Israel's most highly touted new weapon against Iraq's Scuds and their ilk is its U.S.-backed, missile-killing Arrow 2 rockets. In October, Israel announced the rockets were ready to intercept surface-to-surface missiles such as the Scuds.

The Arrow project, which only existed on paper 10 years ago, is supposed to protect Israel from missile attacks by Iraq, Iran and Syria. The price tag is expected to exceed US$2 billion by 2010, of which direct U.S. financing will account for a third.

During the Gulf War, the United States rushed new Patriot missiles to Israel designed to kill the Scuds. News reports have quoted Israeli defense officials since as saying that despite U.S. claims to a near-perfect record, the Patriots were a dud.

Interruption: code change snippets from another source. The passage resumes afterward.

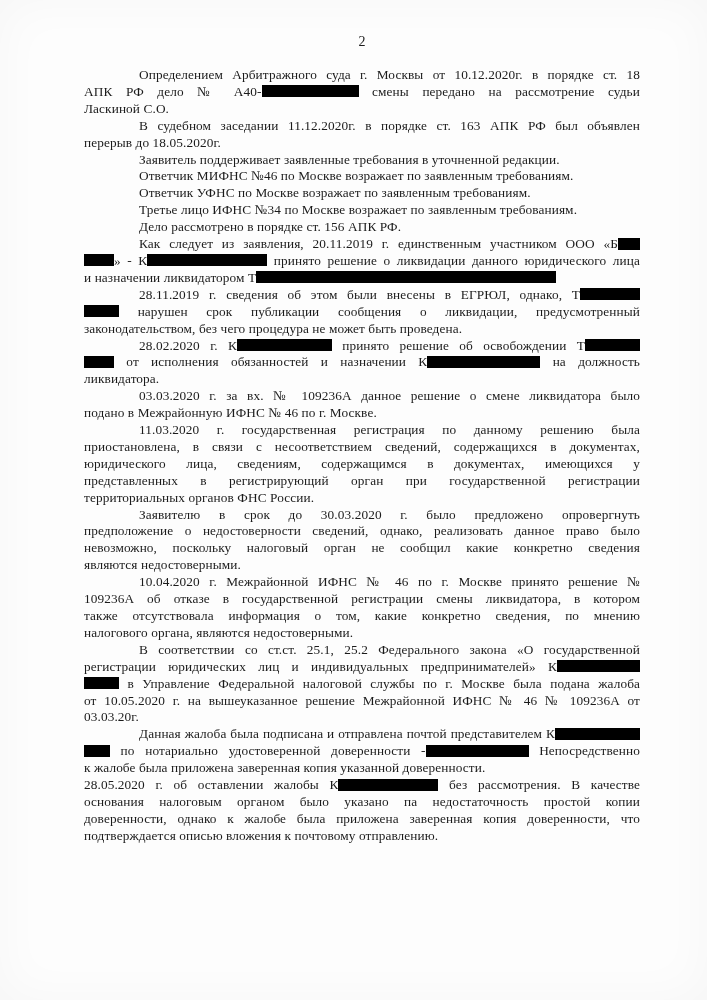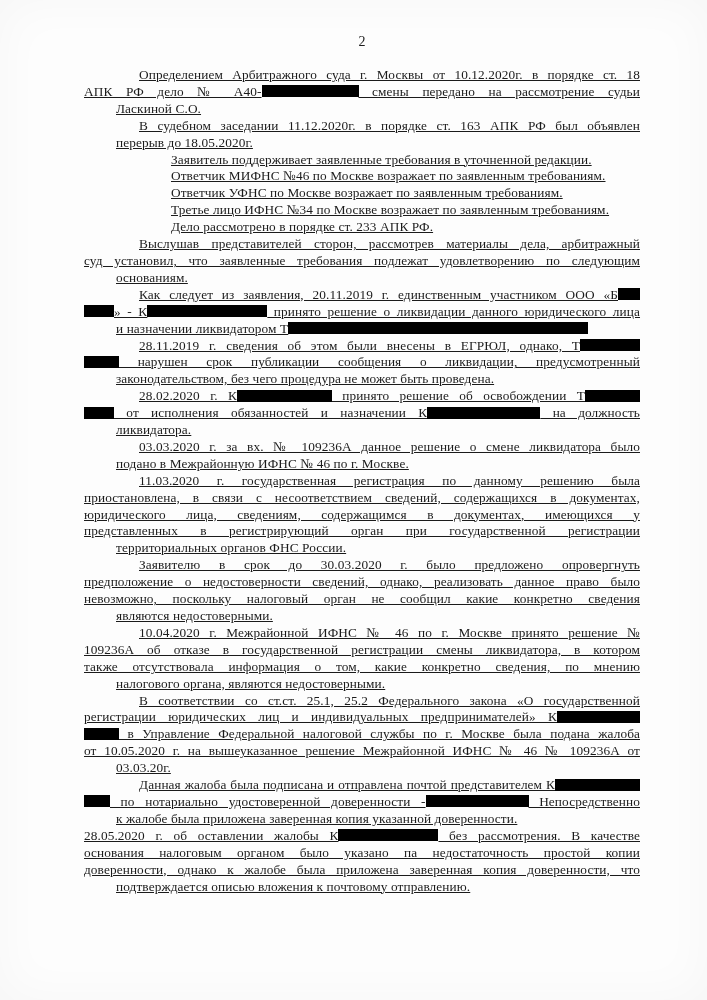--- a/index.html
+++ b/index.html
@@ -33,23 +33,22 @@
     width: 556px;
     font-size: 13.3px;
     line-height: 16.9px;
     letter-spacing: 0.1px;
   }
   .paragraph { margin: 0; }
   .line {
     text-align: justify;
     text-align-last: justify;
     min-height: 16.9px;
-    text-decoration: underline;
   }
-  .line.last { text-align-last: left; margin-left: 32px; }
+  .line.last { text-align-last: left; }
   .line.indent { text-indent: 55px; }
   .redaction {
     display: inline-block;
     background: #000000;
     height: 12px;
     vertical-align: baseline;
     margin-bottom: -1.5px;
   }
 </style>
 </head>
@@ -73,26 +72,21 @@
       <div class="paragraph">
         <div class="line last indent"><span>Ответчик МИФНС №46 по Москве возражает по заявленным требованиям.</span></div>
       </div>
       <div class="paragraph">
         <div class="line last indent"><span>Ответчик УФНС по Москве возражает по заявленным требованиям.</span></div>
       </div>
       <div class="paragraph">
         <div class="line last indent"><span>Третье лицо ИФНС №34 по Москве возражает по заявленным требованиям.</span></div>
       </div>
       <div class="paragraph">
-        <div class="line last indent"><span>Дело рассмотрено в порядке ст. 233 АПК РФ.</span></div>
-      </div>
-      <div class="paragraph">
-        <div class="line indent"><span>Выслушав представителей сторон, рассмотрев материалы дела, арбитражный</span></div>
-        <div class="line"><span>суд установил, что заявленные требования подлежат удовлетворению по следующим</span></div>
-        <div class="line last"><span>основаниям.</span></div>
+        <div class="line last indent"><span>Дело рассмотрено в порядке ст. 156 АПК РФ.</span></div>
       </div>
       <div class="paragraph">
         <div class="line indent"><span>Как следует из заявления, 20.11.2019 г. единственным участником ООО «Б</span><span class="redaction" style="width: 22px; background: rgb(0, 0, 0);"></span></div>
         <div class="line"><span class="redaction" style="width: 30px; background: rgb(0, 0, 0);"></span><span>» - К</span><span class="redaction" style="width: 120px; background: rgb(0, 0, 0);"></span><span> принято решение о ликвидации данного юридического лица</span></div>
         <div class="line last"><span>и назначении ликвидатором Т</span><span class="redaction" style="width: 300px; background: rgb(0, 0, 0);"></span></div>
       </div>
       <div class="paragraph">
         <div class="line indent"><span>28.11.2019 г. сведения об этом были внесены в ЕГРЮЛ, однако, Т</span><span class="redaction" style="width: 60px; background: rgb(0, 0, 0);"></span></div>
         <div class="line"><span class="redaction" style="width: 35px; background: rgb(0, 0, 0);"></span><span> нарушен срок публикации сообщения о ликвидации, предусмотренный</span></div>
         <div class="line last"><span>законодательством, без чего процедура не может быть проведена.</span></div>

They have been upgraded since.

First and foremost, Israeli strategic analysts say the lesson of the Gulf War is that Israel cannot act alone. Israel was upstaged by the main event -- the U.S.-led bid to oust Iraq from Kuwait -- but had the potential of stealing the show.

Asked what had been the main lesson for Israel, Heller said: "That you can be attacked even if you haven't done anything.

"Nothing in Israeli-Palestinian bilateral relations comes out of the clear blue sky the way the Iraqi Scud missiles did."

Analysts say Israel had to think big.

"Iraq's invasion of Kuwait shouldn't have had any link to Israel but by the time it was over, Israel was very closely involved," Steinberg said. "And the role of the United States in forging a regional security framework is essential."